Sotto il profilo sistematico, l’istituto si situa “a mezza via” tra le tradizionali categorie del controllo cartolare e dell’accertamento sostanziale. Se, da un lato, la modalità operativa ricalca lo schema della liquidazione automatizzata, dall’altro, i presupposti e le conseguenze sanzionatorie sono quelli tipici dell’accertamento d’ufficio. La liquidazione, «senza pregiudizio dell’azione accertatrice», può infatti essere notificata entro il termine perentorio del 31 dicembre del settimo anno successivo a quello dell’omissione e comporta l’irrogazione della sanzione piena prevista per l’omessa dichiarazione.

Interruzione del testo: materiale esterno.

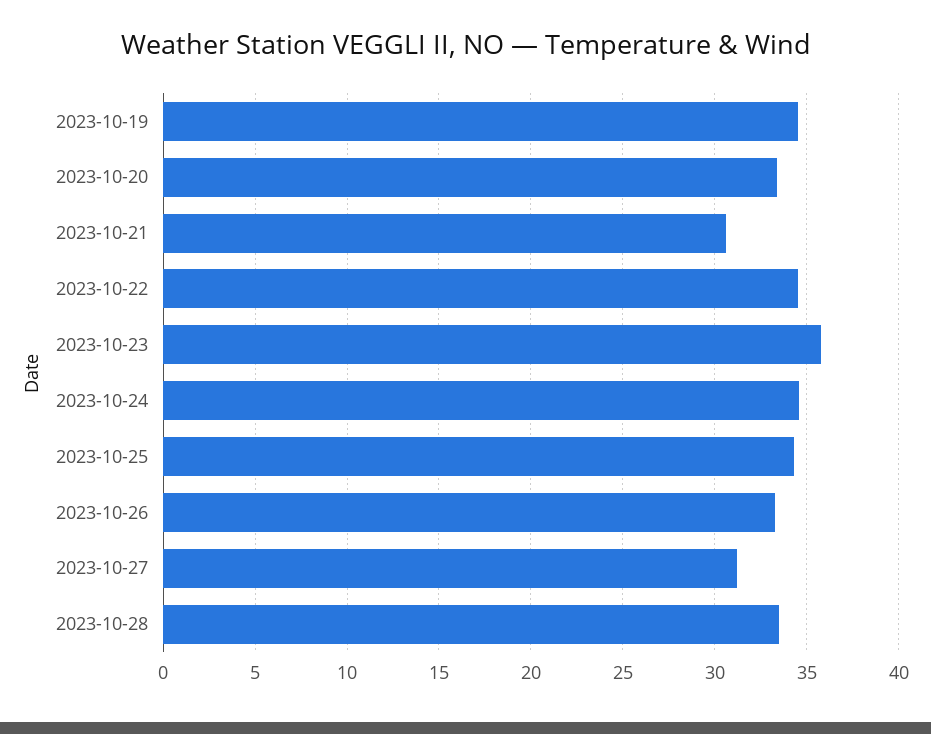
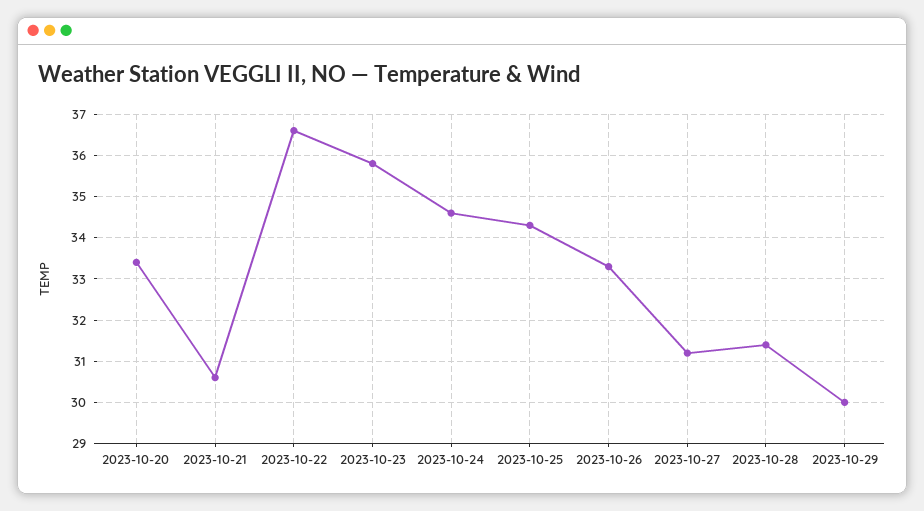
2023-10-19: 34.5 -> none
2023-10-22: 34.5 -> 36.5
2023-10-28: 33.5 -> 31.5
2023-10-29: none -> 30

In dottrina sono stati sollevati dubbi sulla compatibilità tra il termine per la conclusione dell’attività di liquidazione, notoriamente ordinatorio, e quello, ben più breve, per la notifica della cartella di pagamento (31 dicembre del terzo anno successivo a quello della dichiarazione). A parere di chi scrive, invece, poiché la nuova procedura di liquidazione, pur presentando alcuni dei tratti tipici del controllo automatizzato, si pone quale alternativa “facoltativa” («l’Agenzia delle Entrate…può procedere») all’avviso di accertamento, si dovrebbe concludere che a) anche il termine per la comunicazione della liquidazione è perentorio, e che b) il termine applicabile per la notifica della cartella è quello del 31 dicembre del secondo anno successivo a quello in cui «l’accertamento» è divenuto definitivo (articolo 25, comma 1, lettera c), del Dpr n. 602/1973). Se l’assimilazione della comunicazione della liquidazione a un accertamento è in effetti una forzatura, si consideri, però, d’altro canto, che la notifica della cartella “da controllo automatizzato” (articolo 25, comma 1, lettera a), con il suo termine triennale, presuppone una dichiarazione presentata, che qui per definizione non c’è.
Resta il fatto che già all’indomani dell’introduzione dell’istituto si rende necessaria un’attività di esegesi su un aspetto di importanza primaria. Sembra che, ancora una volta, si sia persa l’occasione di fornire una disciplina completa e “autosufficiente”.